# Extracted data
● ● ● ● ●

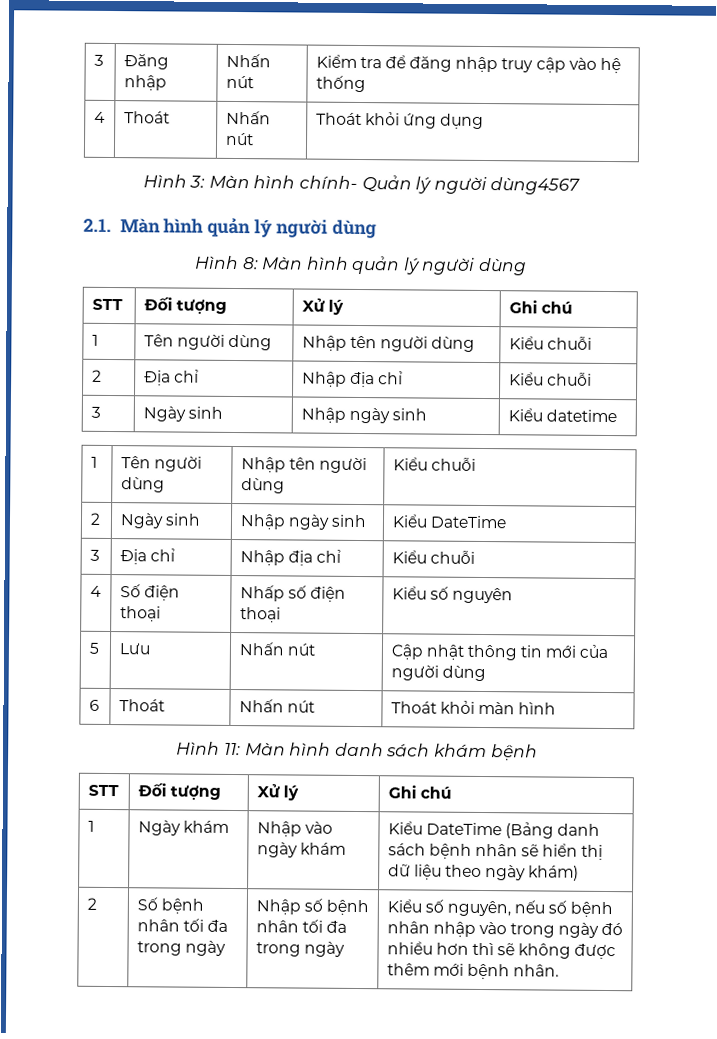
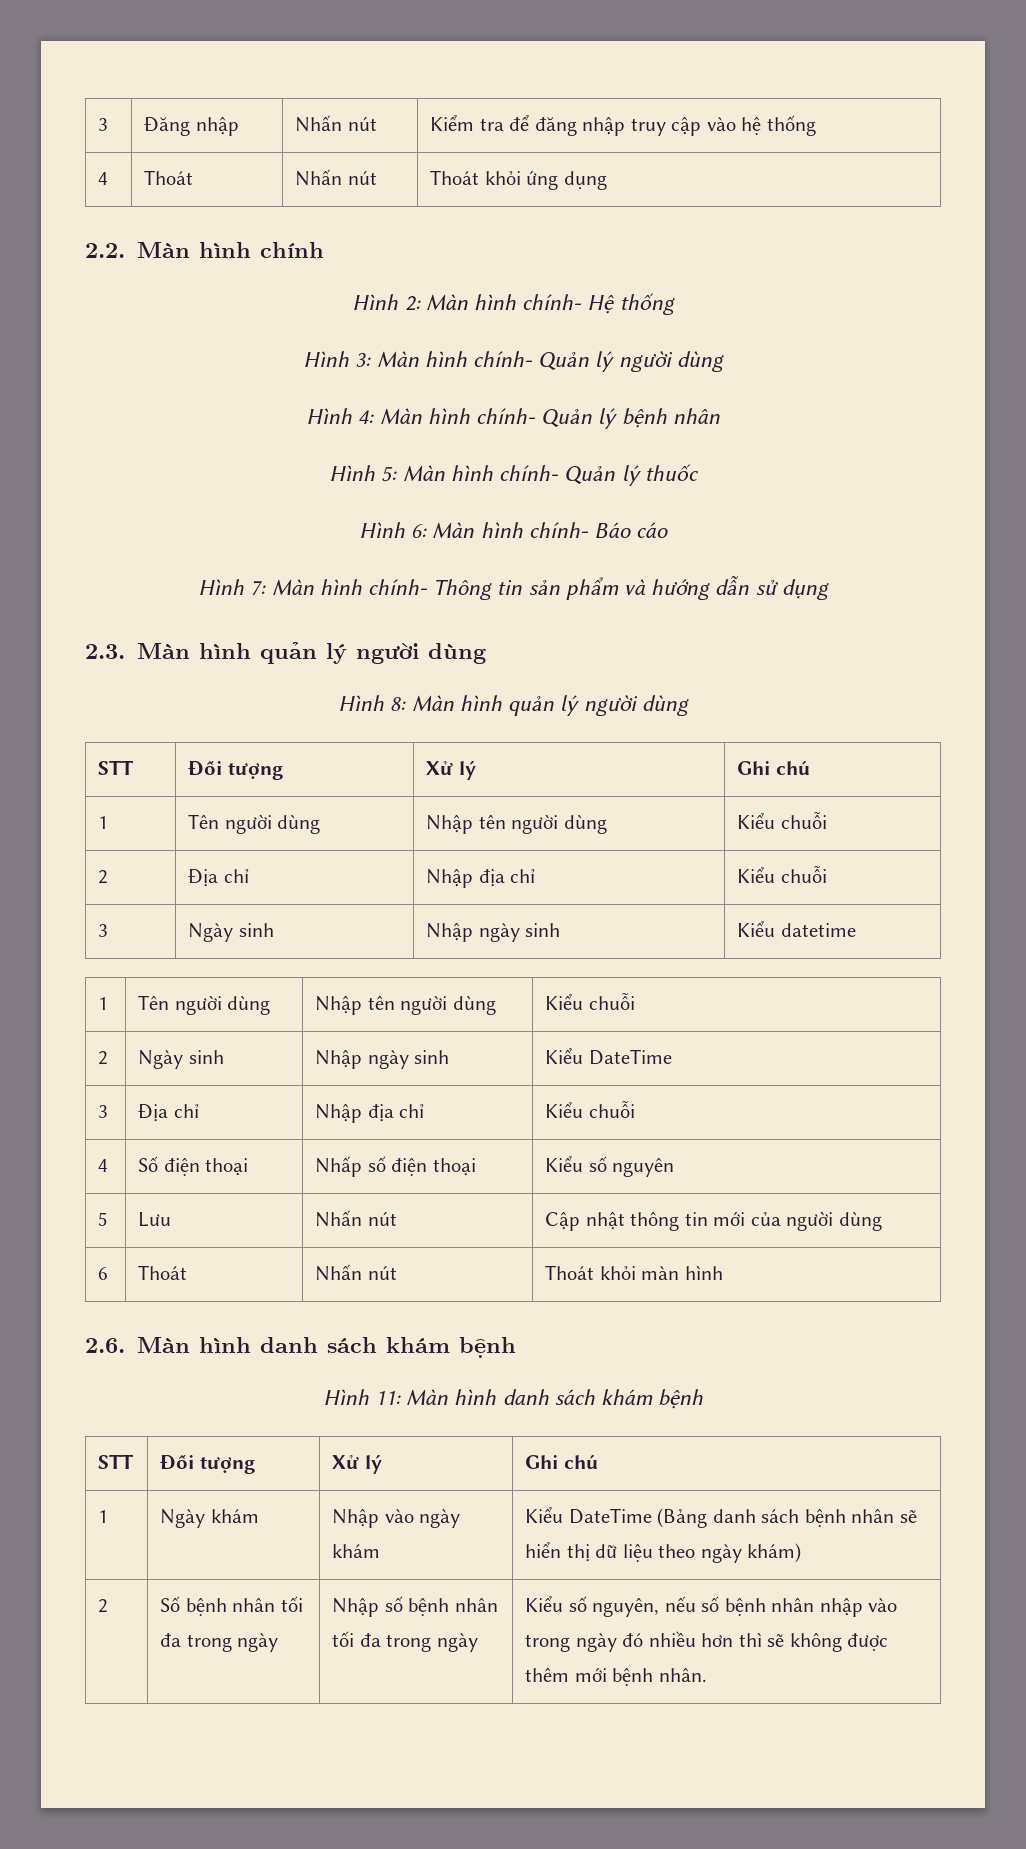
+ 2.2. Màn hình chính
+ Hình 2: Màn hình chính- Hệ thống
- Hình 3: Màn hình chính- Quản lý người dùng4567
- 2.1. Màn hình quản lý người dùng
+ Hình 3: Màn hình chính- Quản lý người dùng
+ Hình 4: Màn hình chính- Quản lý bệnh nhân
+ Hình 5: Màn hình chính- Quản lý thuốc
+ Hình 6: Màn hình chính- Báo cáo
+ Hình 7: Màn hình chính- Thông tin sản phẩm và hướng dẫn sử dụng
+ 2.3. Màn hình quản lý người dùng
+ 2.6. Màn hình danh sách khám bệnh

● ● ● ● ●

# Exercise prompt
Please give the number of lines above that contain "người", without any other words.

# Result
4